(Source records)

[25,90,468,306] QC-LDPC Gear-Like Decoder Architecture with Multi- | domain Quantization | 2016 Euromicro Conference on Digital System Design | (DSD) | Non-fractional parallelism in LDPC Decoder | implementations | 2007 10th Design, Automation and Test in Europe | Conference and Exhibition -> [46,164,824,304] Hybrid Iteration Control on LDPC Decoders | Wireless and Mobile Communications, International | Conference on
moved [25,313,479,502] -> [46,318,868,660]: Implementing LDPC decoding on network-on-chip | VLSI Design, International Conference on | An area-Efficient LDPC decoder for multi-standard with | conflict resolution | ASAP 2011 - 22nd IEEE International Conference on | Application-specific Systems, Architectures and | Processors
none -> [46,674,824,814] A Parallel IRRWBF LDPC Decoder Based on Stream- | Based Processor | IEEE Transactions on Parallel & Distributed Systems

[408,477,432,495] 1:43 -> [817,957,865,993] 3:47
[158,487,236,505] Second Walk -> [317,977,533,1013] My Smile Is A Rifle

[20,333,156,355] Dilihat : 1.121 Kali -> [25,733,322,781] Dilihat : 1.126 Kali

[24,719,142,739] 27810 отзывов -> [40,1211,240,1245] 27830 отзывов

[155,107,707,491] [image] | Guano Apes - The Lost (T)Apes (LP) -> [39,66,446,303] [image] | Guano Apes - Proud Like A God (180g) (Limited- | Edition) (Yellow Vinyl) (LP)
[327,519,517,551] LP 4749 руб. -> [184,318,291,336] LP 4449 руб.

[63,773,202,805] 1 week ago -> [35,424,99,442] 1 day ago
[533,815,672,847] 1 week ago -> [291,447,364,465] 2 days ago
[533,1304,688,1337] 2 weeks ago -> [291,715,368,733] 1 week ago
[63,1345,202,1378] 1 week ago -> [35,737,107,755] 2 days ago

Exercise goal -
Each line must be given again exactly as written above.

Problem solution -
[25,90,468,306] QC-LDPC Gear-Like Decoder Architecture with Multi- | domain Quantization | 2016 Euromicro Conference on Digital System Design | (DSD) | Non-fractional parallelism in LDPC Decoder | implementations | 2007 10th Design, Automation and Test in Europe | Conference and Exhibition -> [46,164,824,304] Hybrid Iteration Control on LDPC Decoders | Wireless and Mobile Communications, International | Conference on
moved [25,313,479,502] -> [46,318,868,660]: Implementing LDPC decoding on network-on-chip | VLSI Design, International Conference on | An area-Efficient LDPC decoder for multi-standard with | conflict resolution | ASAP 2011 - 22nd IEEE International Conference on | Application-specific Systems, Architectures and | Processors
none -> [46,674,824,814] A Parallel IRRWBF LDPC Decoder Based on Stream- | Based Processor | IEEE Transactions on Parallel & Distributed Systems

[408,477,432,495] 1:43 -> [817,957,865,993] 3:47
[158,487,236,505] Second Walk -> [317,977,533,1013] My Smile Is A Rifle

[20,333,156,355] Dilihat : 1.121 Kali -> [25,733,322,781] Dilihat : 1.126 Kali

[24,719,142,739] 27810 отзывов -> [40,1211,240,1245] 27830 отзывов

[155,107,707,491] [image] | Guano Apes - The Lost (T)Apes (LP) -> [39,66,446,303] [image] | Guano Apes - Proud Like A God (180g) (Limited- | Edition) (Yellow Vinyl) (LP)
[327,519,517,551] LP 4749 руб. -> [184,318,291,336] LP 4449 руб.

[63,773,202,805] 1 week ago -> [35,424,99,442] 1 day ago
[533,815,672,847] 1 week ago -> [291,447,364,465] 2 days ago
[533,1304,688,1337] 2 weeks ago -> [291,715,368,733] 1 week ago
[63,1345,202,1378] 1 week ago -> [35,737,107,755] 2 days ago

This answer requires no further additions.